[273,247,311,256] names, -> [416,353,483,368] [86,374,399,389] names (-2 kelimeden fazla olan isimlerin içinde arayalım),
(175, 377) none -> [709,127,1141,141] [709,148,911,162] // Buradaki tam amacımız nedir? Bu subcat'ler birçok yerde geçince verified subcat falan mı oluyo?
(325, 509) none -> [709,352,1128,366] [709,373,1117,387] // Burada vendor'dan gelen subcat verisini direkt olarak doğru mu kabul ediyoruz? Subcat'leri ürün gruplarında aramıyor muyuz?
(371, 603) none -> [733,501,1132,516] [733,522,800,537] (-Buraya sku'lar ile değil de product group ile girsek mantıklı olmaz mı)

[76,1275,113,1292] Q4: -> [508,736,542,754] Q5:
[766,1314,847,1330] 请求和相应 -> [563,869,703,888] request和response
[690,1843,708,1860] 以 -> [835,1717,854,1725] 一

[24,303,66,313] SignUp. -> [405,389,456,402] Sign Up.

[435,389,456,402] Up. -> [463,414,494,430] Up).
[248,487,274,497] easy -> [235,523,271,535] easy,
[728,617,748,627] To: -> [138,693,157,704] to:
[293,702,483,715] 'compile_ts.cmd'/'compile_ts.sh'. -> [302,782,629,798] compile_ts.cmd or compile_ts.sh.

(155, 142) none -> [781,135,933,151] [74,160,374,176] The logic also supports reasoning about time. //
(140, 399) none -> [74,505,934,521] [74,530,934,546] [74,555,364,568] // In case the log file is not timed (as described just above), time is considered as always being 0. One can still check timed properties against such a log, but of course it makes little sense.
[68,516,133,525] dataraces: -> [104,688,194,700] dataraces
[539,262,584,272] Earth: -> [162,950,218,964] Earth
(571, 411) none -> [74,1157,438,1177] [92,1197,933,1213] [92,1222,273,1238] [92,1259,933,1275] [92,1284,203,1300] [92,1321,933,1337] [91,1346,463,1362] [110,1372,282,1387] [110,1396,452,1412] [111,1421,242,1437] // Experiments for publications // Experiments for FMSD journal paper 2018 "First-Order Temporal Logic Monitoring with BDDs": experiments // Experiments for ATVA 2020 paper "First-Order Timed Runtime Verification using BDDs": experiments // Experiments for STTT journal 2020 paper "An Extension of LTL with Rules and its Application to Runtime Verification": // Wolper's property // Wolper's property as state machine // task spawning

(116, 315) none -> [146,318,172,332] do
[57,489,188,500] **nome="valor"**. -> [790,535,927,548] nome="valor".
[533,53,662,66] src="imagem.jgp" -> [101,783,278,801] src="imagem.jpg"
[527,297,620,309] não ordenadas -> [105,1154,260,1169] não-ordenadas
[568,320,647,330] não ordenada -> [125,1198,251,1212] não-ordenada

--------------------------------------------------

__Action item__.
Filter the preceding entries down to the lines with "subcat".

__Response to this task__.
(175, 377) none -> [709,127,1141,141] [709,148,911,162] // Buradaki tam amacımız nedir? Bu subcat'ler birçok yerde geçince verified subcat falan mı oluyo?
(325, 509) none -> [709,352,1128,366] [709,373,1117,387] // Burada vendor'dan gelen subcat verisini direkt olarak doğru mu kabul ediyoruz? Subcat'leri ürün gruplarında aramıyor muyuz?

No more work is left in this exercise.